Version comparison data:
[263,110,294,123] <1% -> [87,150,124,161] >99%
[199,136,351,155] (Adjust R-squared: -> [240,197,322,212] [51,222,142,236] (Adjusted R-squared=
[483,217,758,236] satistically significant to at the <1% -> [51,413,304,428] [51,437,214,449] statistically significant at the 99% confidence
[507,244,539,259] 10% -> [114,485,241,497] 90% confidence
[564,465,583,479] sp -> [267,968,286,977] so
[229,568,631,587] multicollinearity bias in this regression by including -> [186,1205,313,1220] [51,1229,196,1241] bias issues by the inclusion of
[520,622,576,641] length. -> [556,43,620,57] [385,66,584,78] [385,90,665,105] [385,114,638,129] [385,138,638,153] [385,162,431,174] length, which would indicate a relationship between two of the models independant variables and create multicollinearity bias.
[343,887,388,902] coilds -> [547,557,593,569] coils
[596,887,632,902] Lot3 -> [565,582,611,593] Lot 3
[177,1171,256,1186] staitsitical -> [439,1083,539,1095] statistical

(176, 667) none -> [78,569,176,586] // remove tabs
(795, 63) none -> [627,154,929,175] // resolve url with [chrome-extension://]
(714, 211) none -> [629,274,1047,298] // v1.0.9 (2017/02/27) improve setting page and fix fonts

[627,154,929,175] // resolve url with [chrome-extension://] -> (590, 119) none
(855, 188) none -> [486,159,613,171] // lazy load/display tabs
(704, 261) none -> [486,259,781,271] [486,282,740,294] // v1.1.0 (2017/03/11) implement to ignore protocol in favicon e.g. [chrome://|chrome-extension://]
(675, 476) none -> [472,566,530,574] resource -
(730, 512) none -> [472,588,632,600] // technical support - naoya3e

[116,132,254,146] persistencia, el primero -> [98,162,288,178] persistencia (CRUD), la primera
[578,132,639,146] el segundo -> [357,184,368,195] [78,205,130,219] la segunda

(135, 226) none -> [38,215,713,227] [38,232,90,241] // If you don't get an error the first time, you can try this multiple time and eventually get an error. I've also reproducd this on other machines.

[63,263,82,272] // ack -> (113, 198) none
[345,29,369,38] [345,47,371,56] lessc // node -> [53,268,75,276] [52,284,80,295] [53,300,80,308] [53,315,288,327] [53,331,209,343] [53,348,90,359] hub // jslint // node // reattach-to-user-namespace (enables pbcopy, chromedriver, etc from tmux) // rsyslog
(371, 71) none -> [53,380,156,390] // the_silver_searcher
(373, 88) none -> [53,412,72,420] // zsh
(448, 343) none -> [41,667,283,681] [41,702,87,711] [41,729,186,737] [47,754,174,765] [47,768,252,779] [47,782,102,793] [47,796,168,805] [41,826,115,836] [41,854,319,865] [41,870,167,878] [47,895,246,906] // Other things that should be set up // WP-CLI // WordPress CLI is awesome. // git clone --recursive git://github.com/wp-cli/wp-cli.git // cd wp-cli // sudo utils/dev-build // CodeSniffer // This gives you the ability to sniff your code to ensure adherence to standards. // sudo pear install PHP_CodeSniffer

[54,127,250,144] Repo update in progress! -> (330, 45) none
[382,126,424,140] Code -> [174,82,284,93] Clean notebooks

▶ **Exercise instructions**: Copy range, inclusive: the line holding "[483,217,758,236] satistically significant" to the line holding "(730, 512) none". Reproduce exactly those lines of the records above and no others.

▶ **Output below**:
[483,217,758,236] satistically significant to at the <1% -> [51,413,304,428] [51,437,214,449] statistically significant at the 99% confidence
[507,244,539,259] 10% -> [114,485,241,497] 90% confidence
[564,465,583,479] sp -> [267,968,286,977] so
[229,568,631,587] multicollinearity bias in this regression by including -> [186,1205,313,1220] [51,1229,196,1241] bias issues by the inclusion of
[520,622,576,641] length. -> [556,43,620,57] [385,66,584,78] [385,90,665,105] [385,114,638,129] [385,138,638,153] [385,162,431,174] length, which would indicate a relationship between two of the models independant variables and create multicollinearity bias.
[343,887,388,902] coilds -> [547,557,593,569] coils
[596,887,632,902] Lot3 -> [565,582,611,593] Lot 3
[177,1171,256,1186] staitsitical -> [439,1083,539,1095] statistical

(176, 667) none -> [78,569,176,586] // remove tabs
(795, 63) none -> [627,154,929,175] // resolve url with [chrome-extension://]
(714, 211) none -> [629,274,1047,298] // v1.0.9 (2017/02/27) improve setting page and fix fonts

[627,154,929,175] // resolve url with [chrome-extension://] -> (590, 119) none
(855, 188) none -> [486,159,613,171] // lazy load/display tabs
(704, 261) none -> [486,259,781,271] [486,282,740,294] // v1.1.0 (2017/03/11) implement to ignore protocol in favicon e.g. [chrome://|chrome-extension://]
(675, 476) none -> [472,566,530,574] resource -
(730, 512) none -> [472,588,632,600] // technical support - naoya3e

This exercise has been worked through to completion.